**WHAT YOU NEED TO DO:** Word for word, reproduce all entries below, leaving every picture out.

Front-end code edit data:
——

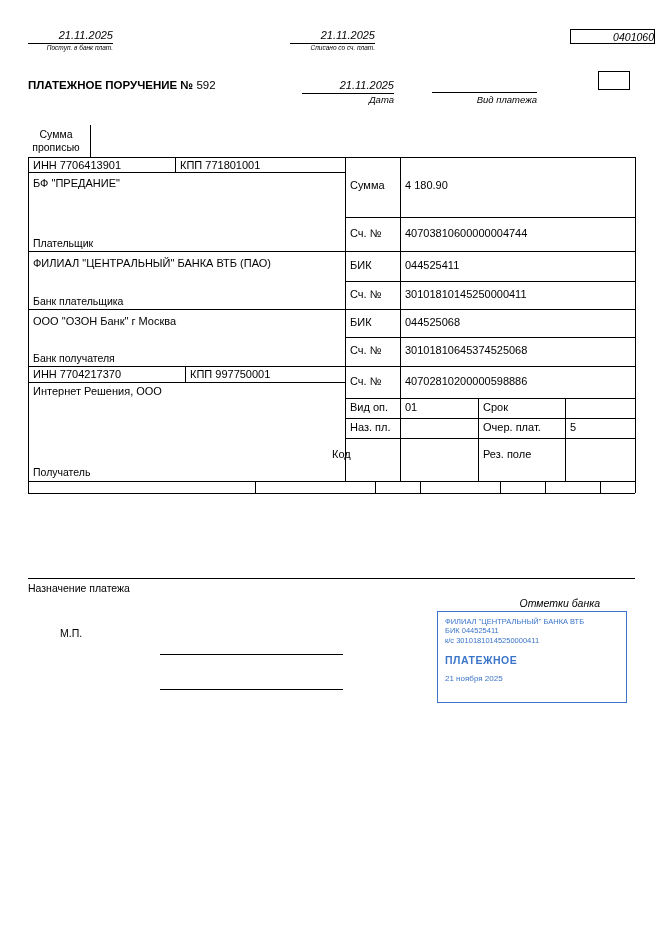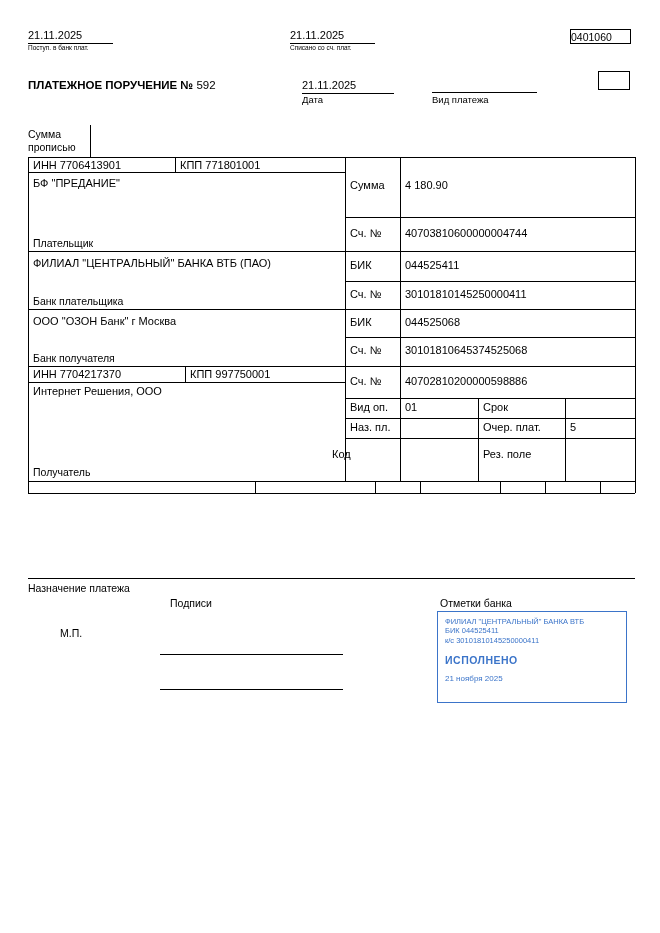"21.11.2025" .center { font-style: none -> italic; text-align: left -> right }
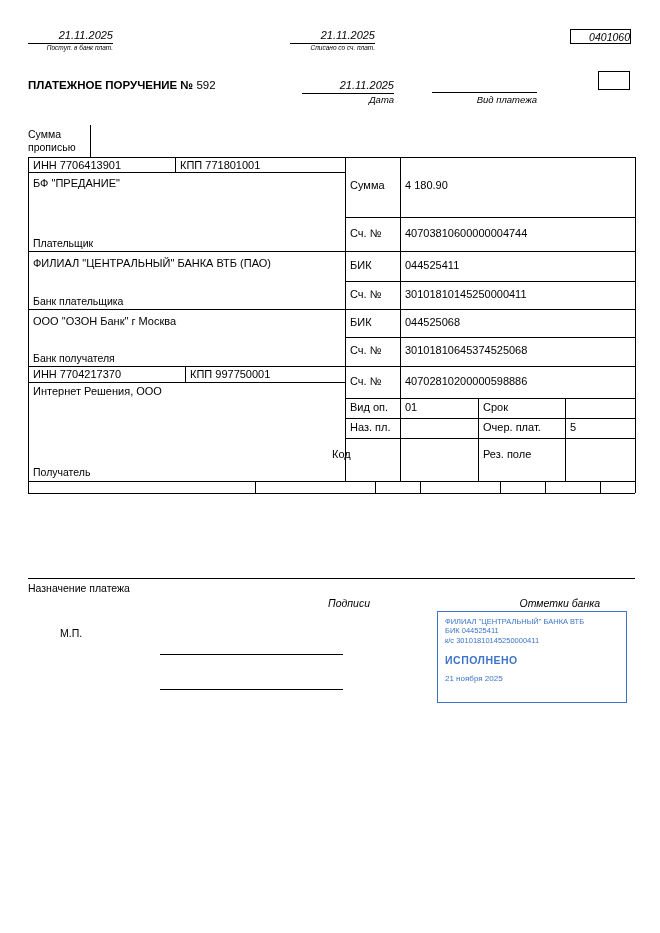"0401060" div.t { width: 61px -> 85px }
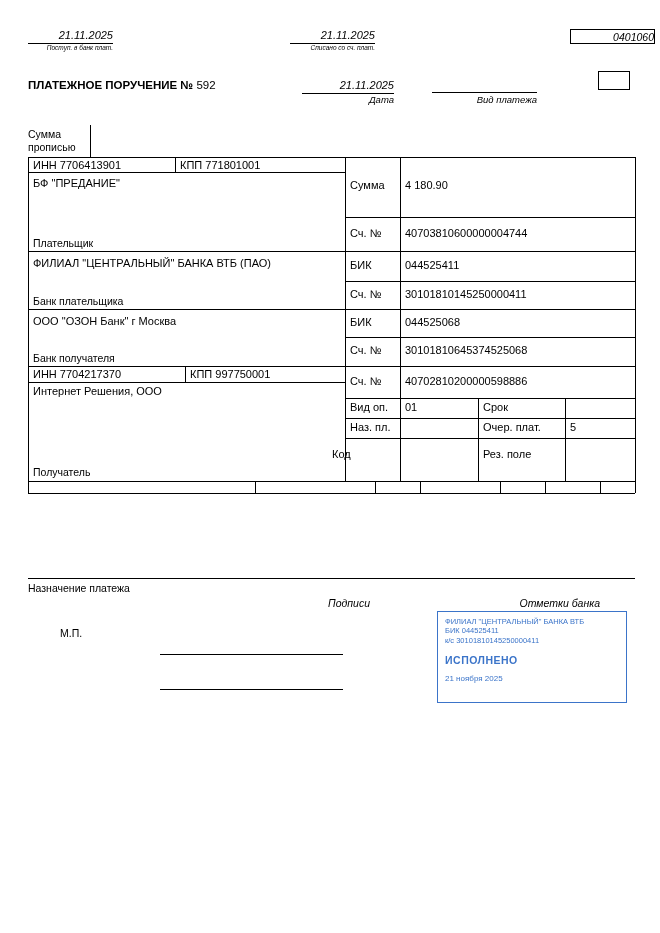"ПЛАТЕЖНОЕ ПОРУЧЕНИЕ № 592" .t { text-align: none -> center }
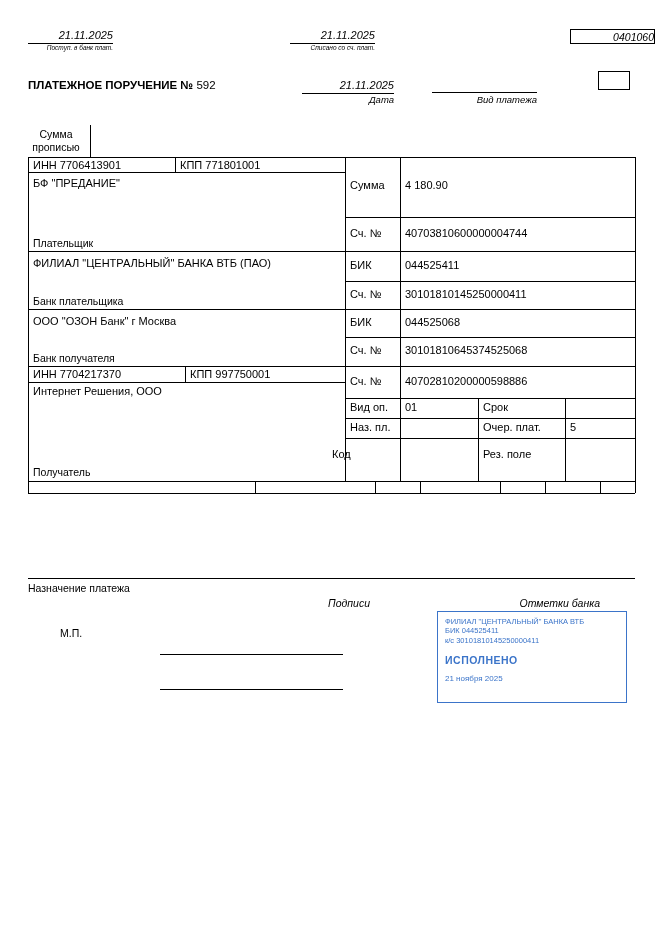"Подписи" div.t { html: <div>Подписи</div> -> none }
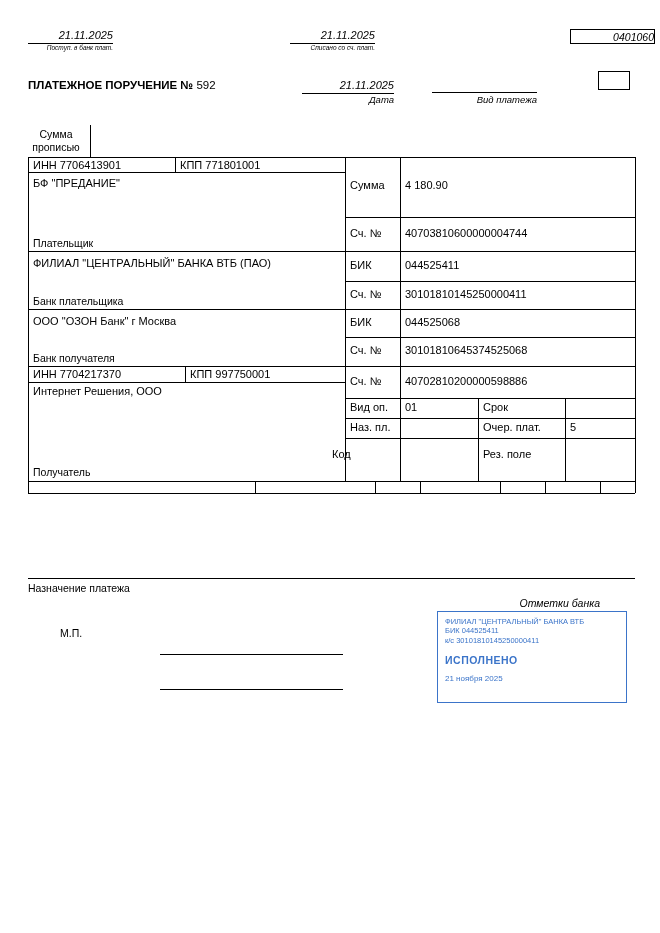"ИСПОЛНЕНО" div { text: ИСПОЛНЕНО -> ПЛАТЕЖНОЕ }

——

**RESPONSE TO THE TASK:**
"21.11.2025" .center { font-style: none -> italic; text-align: left -> right }
"0401060" div.t { width: 61px -> 85px }
"ПЛАТЕЖНОЕ ПОРУЧЕНИЕ № 592" .t { text-align: none -> center }
"Подписи" div.t { html: <div>Подписи</div> -> none }
"ИСПОЛНЕНО" div { text: ИСПОЛНЕНО -> ПЛАТЕЖНОЕ }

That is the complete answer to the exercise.